En mai 2021, lors de la réunion du Comité militaire de l’Union (au niveau des chefs d’état-major des armées), le VP/HR Josep Borrell a évoqué les orientations stratégiques («boussole stratégique») et, en particulier, les aspects liés à l’engagement opérationnel de l’Union. Il a également souligné la nécessité d’intensifier la coopération avec les partenaires, en particulier les Nations unies et l’OTAN. Josep Borrell a pointé le fait que la coopération entre l’Union et l’OTAN restait un élément fondamental du programme de sécurité et de défense de l’Union et que celle-ci revêtait une pertinence particulière à l’heure où les deux organisations avancent dans leurs processus de réflexion respectifs – les orientations stratégiques et OTAN 2030.

En décembre 2020, le Parlement a publié son rapport annuel sur la mise en œuvre de la PESC. Il y demande notamment que l’Union se positionne comme un «partenaire de choix» privilégié pour les pays tiers dans un environnement géopolitique en mutation.
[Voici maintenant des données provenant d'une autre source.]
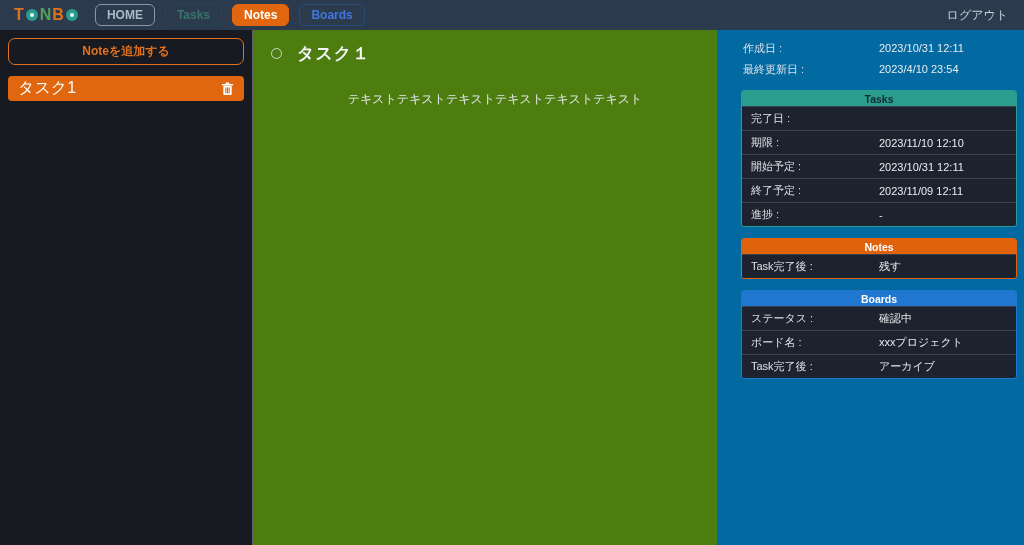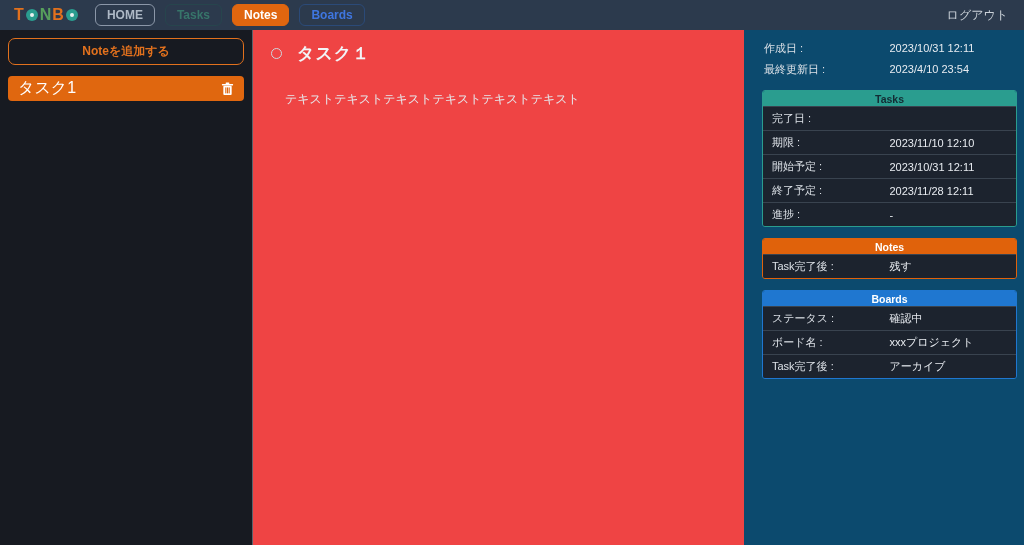"タスク１" .main { background: #ef4444 -> #4d7c0f; text-align: none -> center }
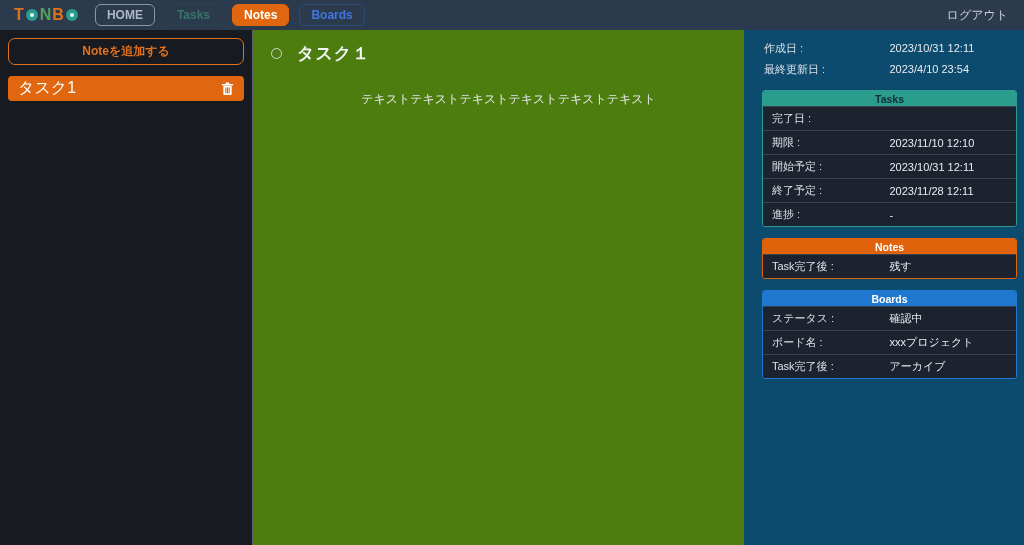"作成日 :" .details { background: #0c4a6e -> #0369a1; padding: 8px 7px 0 18px -> 8px 7px 0 24px; width: 280px -> 307px }
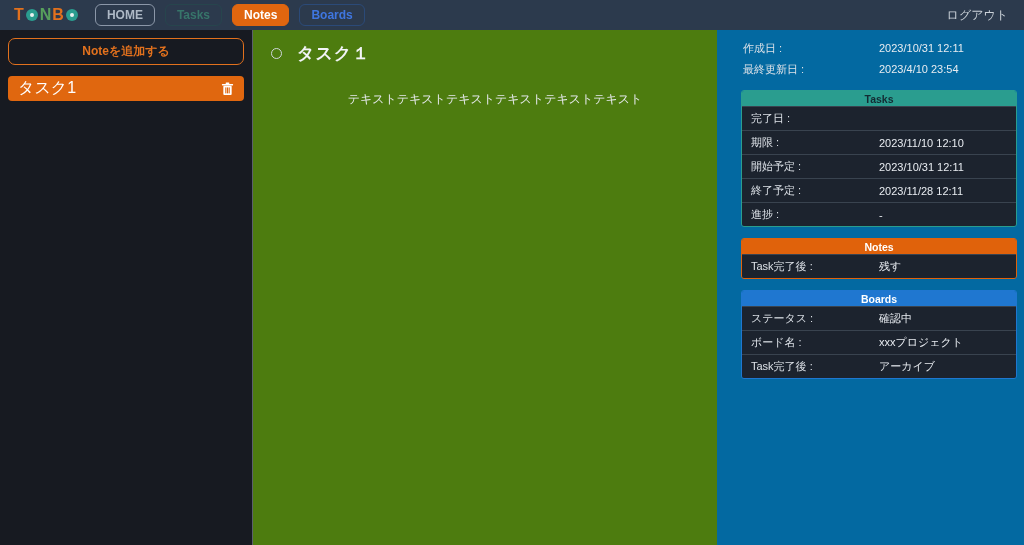"2023/11/28 12:11" span.val { text: 2023/11/28 -> 2023/11/09 }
Il y souligne également qu’il est nécessaire que l’Union établisse une coopération étroite avec des partenaires clés au niveau mondial et participe activement à la défense des institutions clés garantes du système multilatéral. Réaffirmant leur conviction que les défis auxquels l’Union doit faire face ne peuvent être surmontés que collectivement, les députés ont réclamé une véritable politique étrangère et de sécurité commune européenne qui renforce le rôle de l’Union sur la scène mondiale et ses capacités d’action stratégiques. Les députés ont également demandé une révision de la stratégie globale de l’Union afin de tenir compte des enseignements tirés de la nouvelle dynamique géopolitique et ont réclamé une réévaluation des objectifs et des moyens de la PESC.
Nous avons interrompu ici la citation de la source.